▶ [Data for this task]:
▼

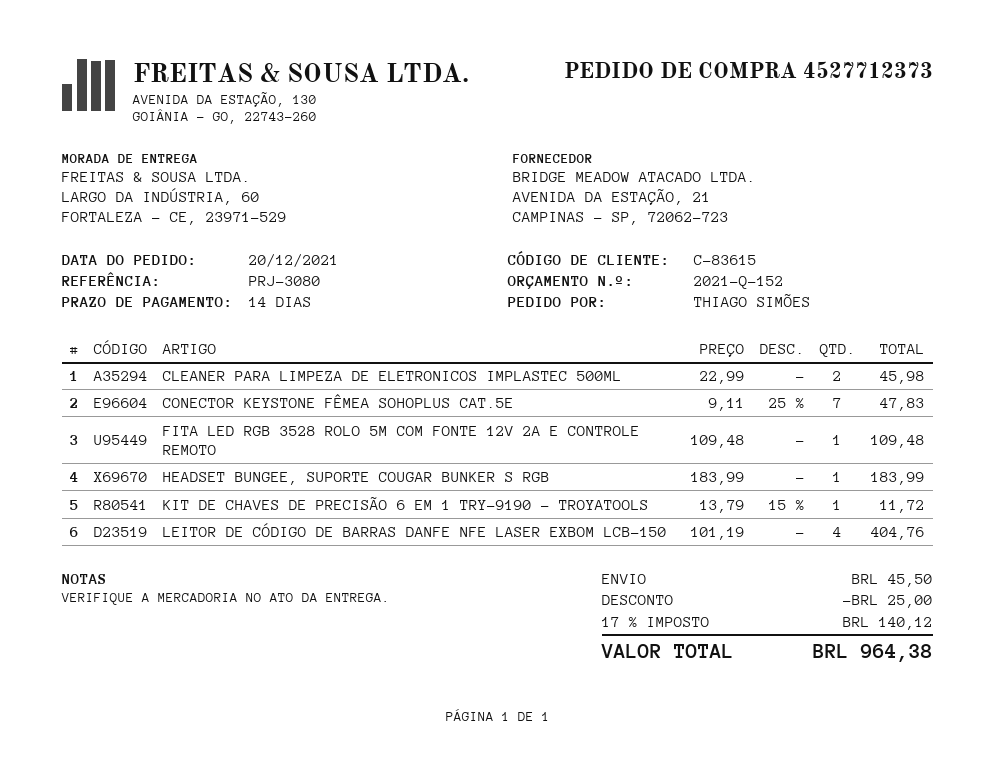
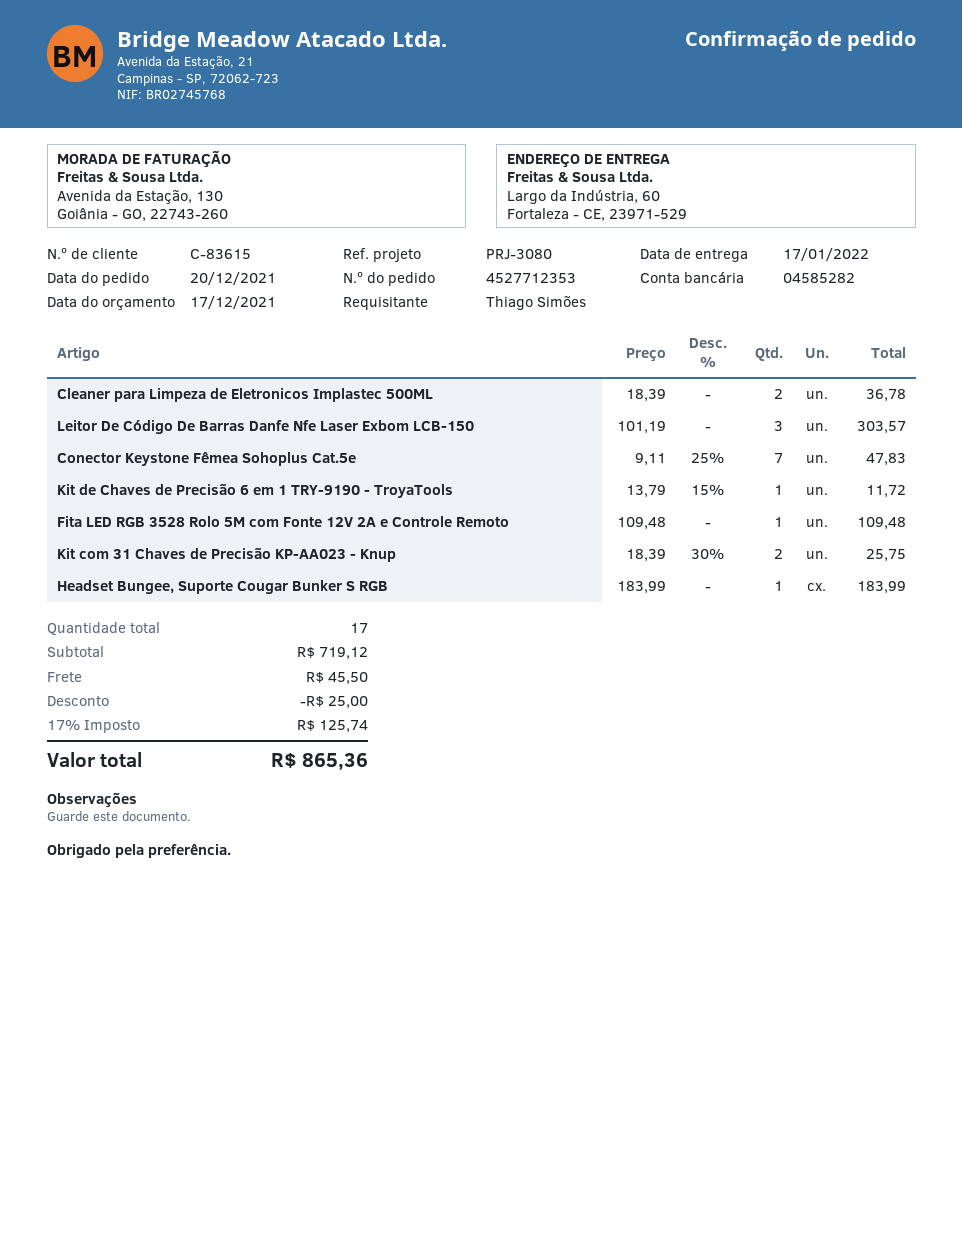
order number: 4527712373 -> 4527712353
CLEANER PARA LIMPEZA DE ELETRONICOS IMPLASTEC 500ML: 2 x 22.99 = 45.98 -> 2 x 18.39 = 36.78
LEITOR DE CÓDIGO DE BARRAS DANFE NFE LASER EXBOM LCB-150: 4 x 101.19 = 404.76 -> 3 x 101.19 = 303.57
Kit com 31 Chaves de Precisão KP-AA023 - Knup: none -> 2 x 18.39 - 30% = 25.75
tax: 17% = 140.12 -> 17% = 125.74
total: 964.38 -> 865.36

▲

▶ [Try it]: With the images excluded, output every record verbatim.

▶ [Answer to the exercise]:
order number: 4527712373 -> 4527712353
CLEANER PARA LIMPEZA DE ELETRONICOS IMPLASTEC 500ML: 2 x 22.99 = 45.98 -> 2 x 18.39 = 36.78
LEITOR DE CÓDIGO DE BARRAS DANFE NFE LASER EXBOM LCB-150: 4 x 101.19 = 404.76 -> 3 x 101.19 = 303.57
Kit com 31 Chaves de Precisão KP-AA023 - Knup: none -> 2 x 18.39 - 30% = 25.75
tax: 17% = 140.12 -> 17% = 125.74
total: 964.38 -> 865.36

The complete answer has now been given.